Shabd is the directive agent of God, the cause of all creation.

Prabhati

Muslim Sufis declare :

Creation came into being from Saut – Sound or Word – and from Saut spread all Light.

Shamas-i-Tabrez

The Great Name is the very essence and life of all names and forms. Its manifest form sustains creation; It is the Great Ocean of which we are merely the waves, He alone can comprehend this Who has mastered our discipline.

Abdul Razaq Kashi

Moses heard the commandments of God amidst thunder and flame, while in Zoroastrian and Taoist thought alike there are references to the Creative Verbum, the Divine Light, and to the Wordless Word: the silent Word.

Some learned scholars and theologians in subsequent times, because of their own limited experience, have interpreted these descriptions as metaphoric references to intuitive or intellectual enlightenment. On closer examination such a position will be found to be untenable.

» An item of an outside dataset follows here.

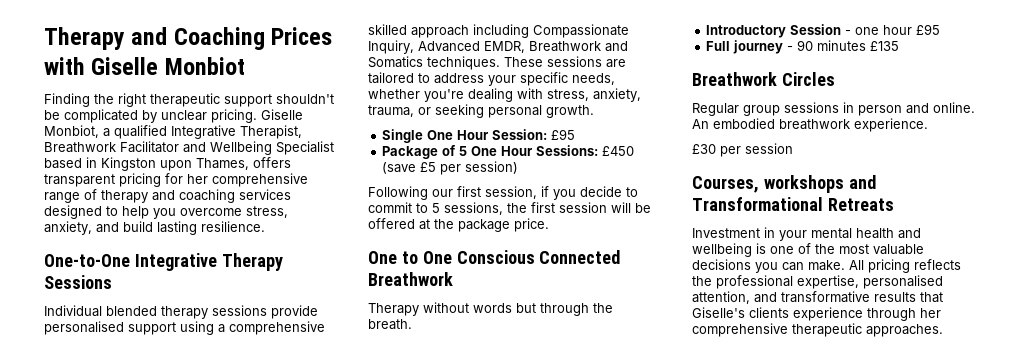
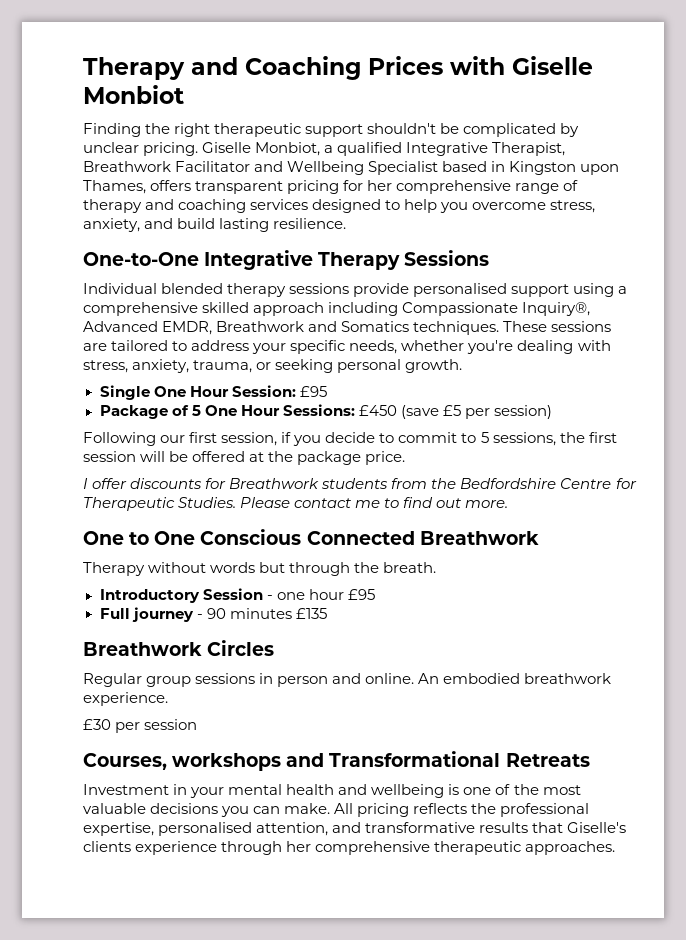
- Individual blended therapy sessions provide personalised support using a comprehensive skilled approach including Compassionate Inquiry, Advanced EMDR, Breathwork and Somatics techniques.
+ Individual blended therapy sessions provide personalised support using a comprehensive skilled approach including Compassionate Inquiry®, Advanced EMDR, Breathwork and Somatics techniques.
+ I offer discounts for Breathwork students from the Bedfordshire Centre for Therapeutic Studies. Please contact me to find out more.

The terms Word or Logos as used by the Greeks, Hebrews and Europeans may be distorted to mean ‘reason’ or ‘order,’ and ‘light,’ may even be made to mean no more than mental illumination, but their equivalents in other religious literature – Nad, Udgit, Akash Bani, Shabd, Naam, Saut, Bang-i-Ilahi, Nida-i-Asmani, Sraosha, Tao, and Jyoti, Prakash, Tajalli, Nur-i-Yazdani, ect., refuse to bear such a travesty of their original mystic meaning.

What is more, some seers have stated their real connotation in such a way that there can be no scope for equivocation, or room for doubt that what is involved is not figurative expression of ordinary mental experience, but transcendent Inner Perception.

Thus in the Revelations we have:

His eyes were as a flame of fire […] His Voice as the sound of many waters […] His countenance was as the sun shineth in his strength […]

[Chapter 1]

And I heard a Voice from heaven, as the voice of many waters, and as the voice of a great thunder: and I heard the voice of harpers, harping with their harps […]

[Chapter 14]

In the Upanishads we are told:

First the murmuring sounds resembling those of the waves of the ocean, the fall of rain and then running rivulets and then bhervi will be heard, intermingled with the sounds of bell and conch.

[Nad Bind Upanishad]

The Prophet Mohammed heard Celestial Music which gradually assumed the shape of Gabriel and formed itself into words; while in Baha U’llah, we have:

Myriads of mystic tongues find utterance in one speech, and myriads of His hidden mysteries are revealed in a single melody; yet alas! there is no ear to hear nor heart to understand!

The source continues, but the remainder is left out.